Contemporary, but also historical climate change is, in itself, beyond the scale of human perception, but scholars can combine instrumental data, proxy information, and written sources to reconstruct these patterns. What humans could in the past and today still can perceive are meteorological extremes: droughts, heat waves, strong precipitation, floods, cold spells, and storms. Such extreme historical events, however, have generally left only indirect evidence in the material heritage of past human societies. The Virtual Exhibition ‘Weathered History’ presents this legacy to a wider public.
The climate historical working group “Climate Reconstruction and Impacts from the Archives of Societies” (CRIAS), as a part of the PAGES network, aims to demonstrate to the public how environmental change and historical interactions of humans with their environment also have a material side. We are therefore planning to exhibit and contextualize a variety of objects related to:
- Disaster memory: Floodmarks, inscriptions related to weather-induced famine; all kind of mementos commemorating extreme events.
- Coping mechanisms: Religious objects used in weather-rituals; technical means of influencing the weather; infrastructures to guard against weather-related damage.
- Side effects of climate change: Inventions and innovations that can be reasonably connected to slow or rapid climate change; possible influence of specific climatic events on the arts and literature.
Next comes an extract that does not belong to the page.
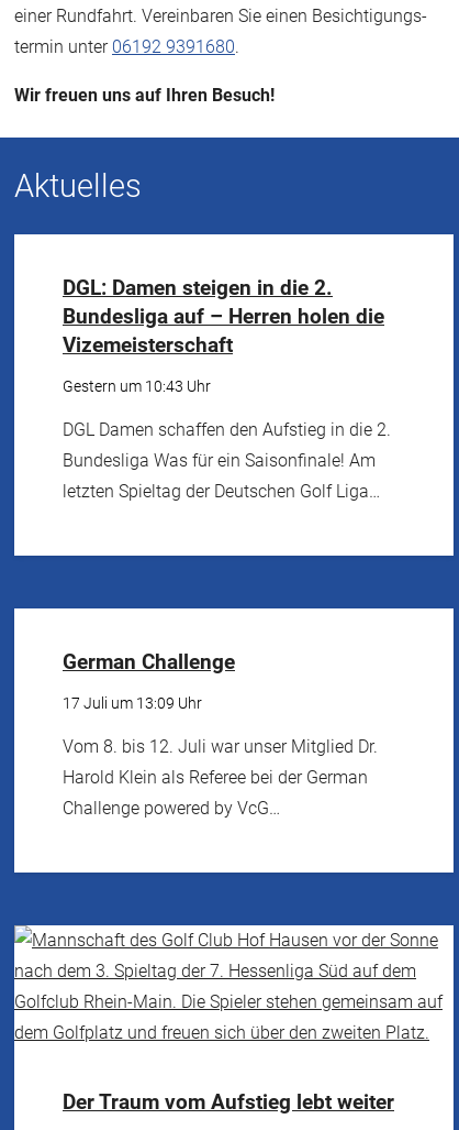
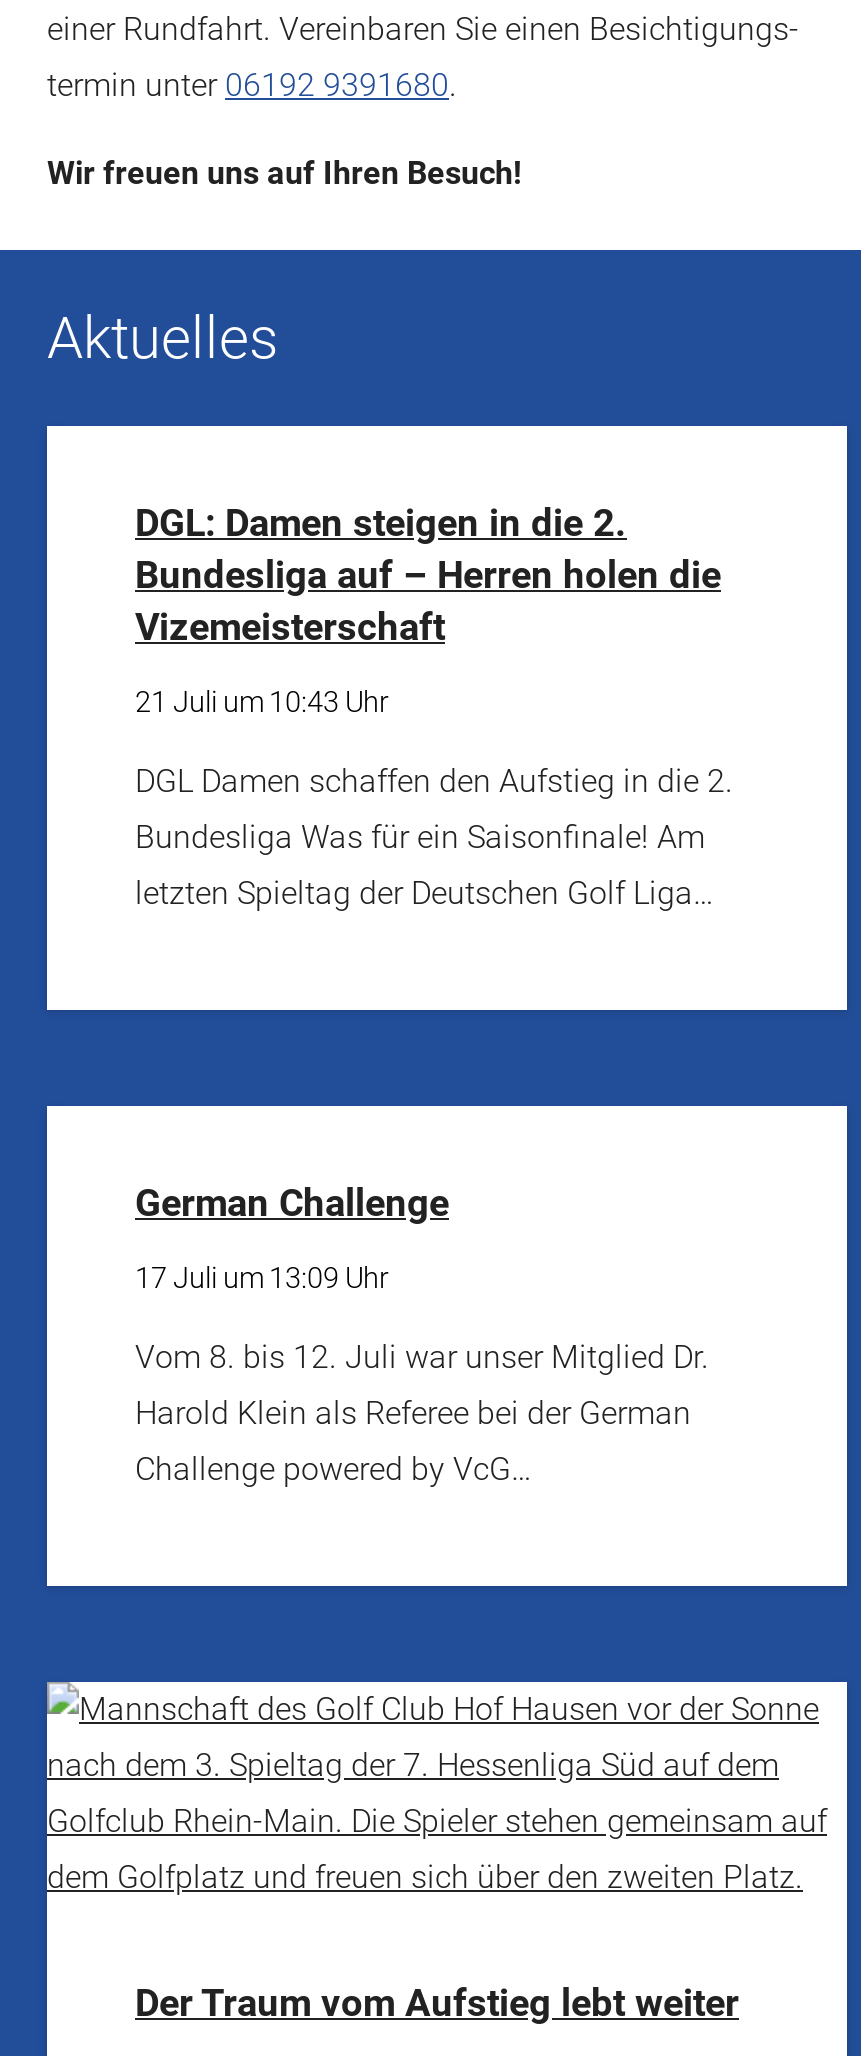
[63,377,211,396] Gestern um 10:43 Uhr -> [135,686,389,720] 21 Juli um 10:43 Uhr

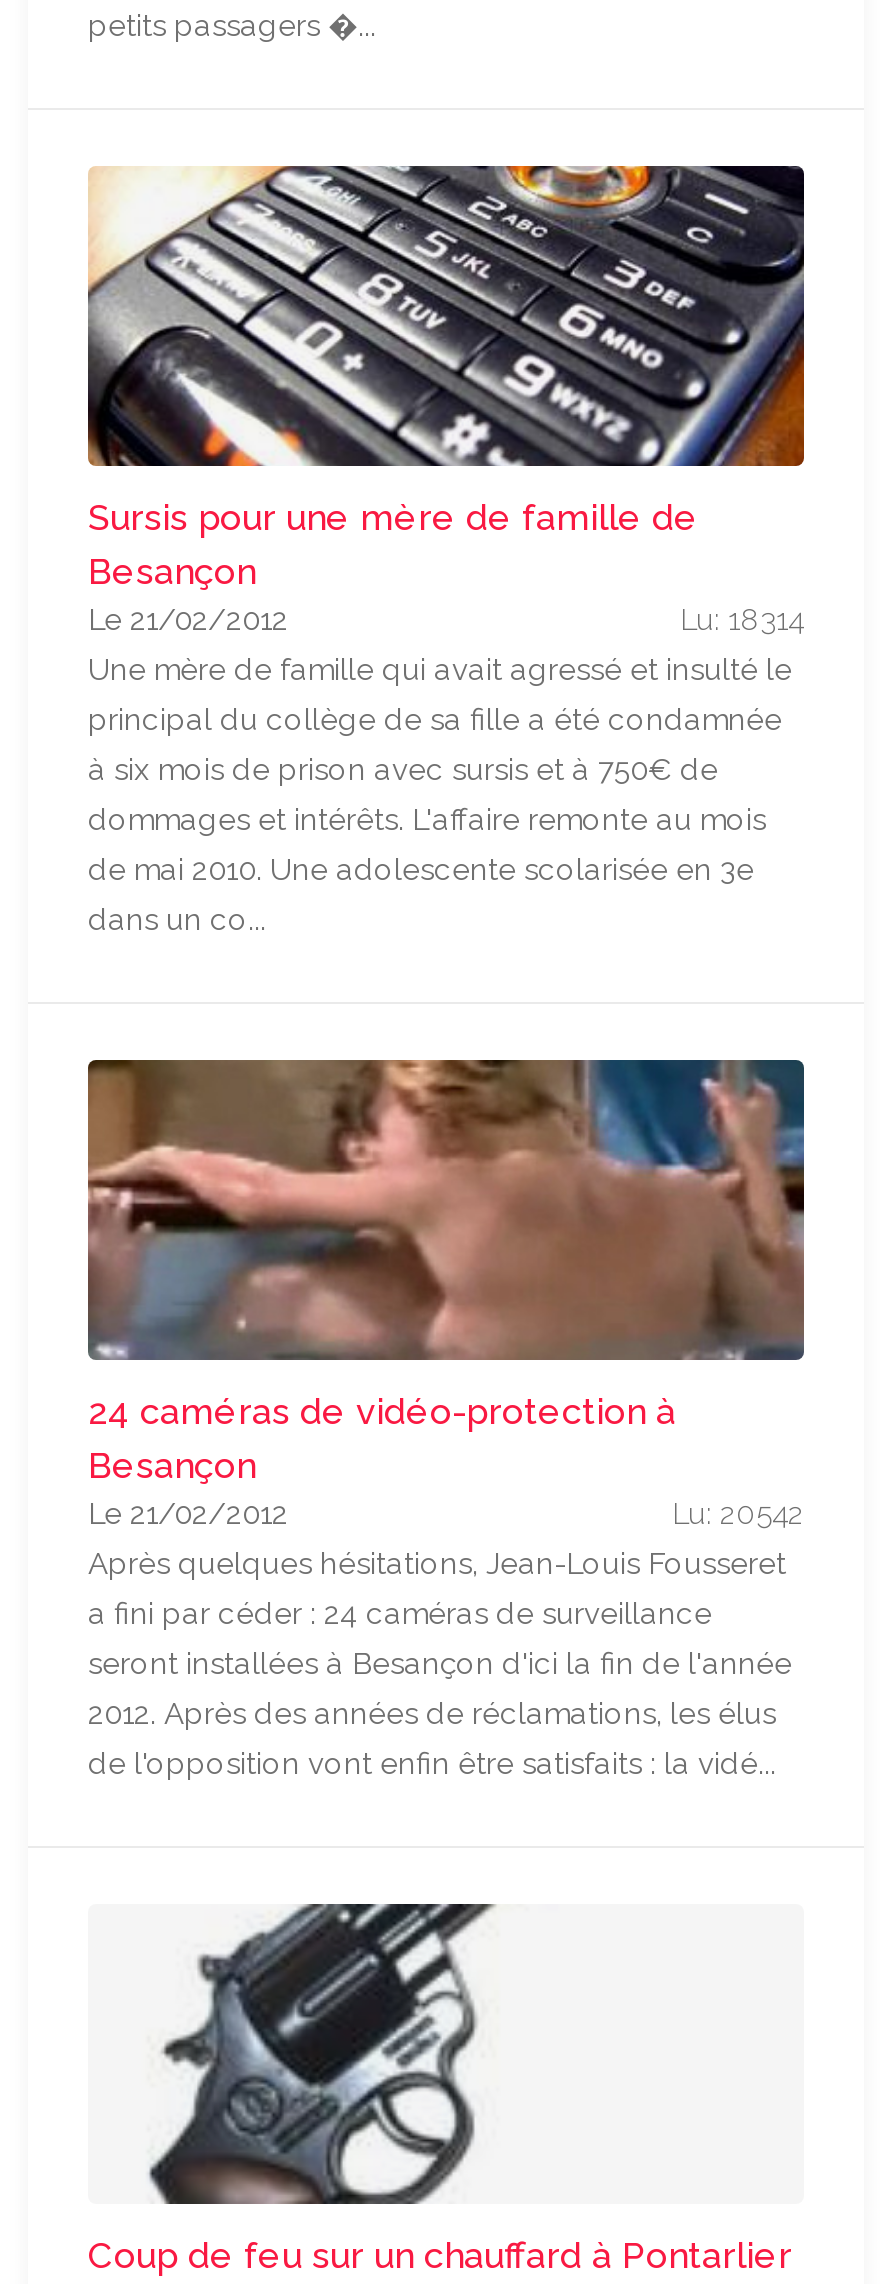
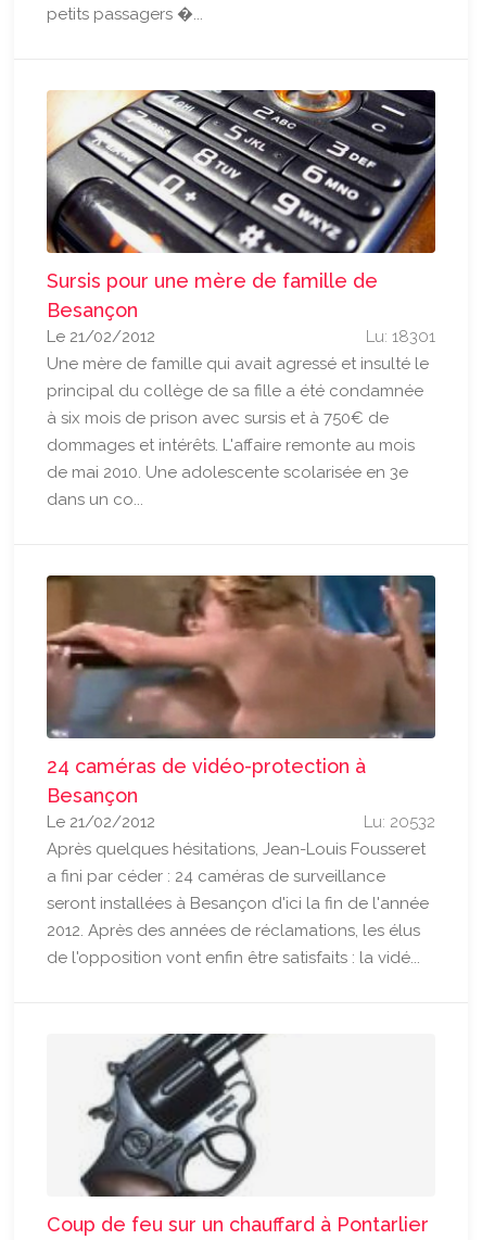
[680,602,804,638] Lu: 18314 -> [366,327,435,346] Lu: 18301
[672,1496,804,1532] Lu: 20542 -> [364,812,435,832] Lu: 20532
- Visualizations of the invisible: How was climate visualized since the concept was invented in antiquity? In the case of pre-modern societies (pre 1750 ), depictions of weather are also of interest.
- Objects of scientific research: Early weather instruments and visualizations of objects and activities used as climate proxies
To this end, we welcome object proposals by scholars from a wide variety of disciplines throughout the humanities and sciences and all cultural and chronological contexts.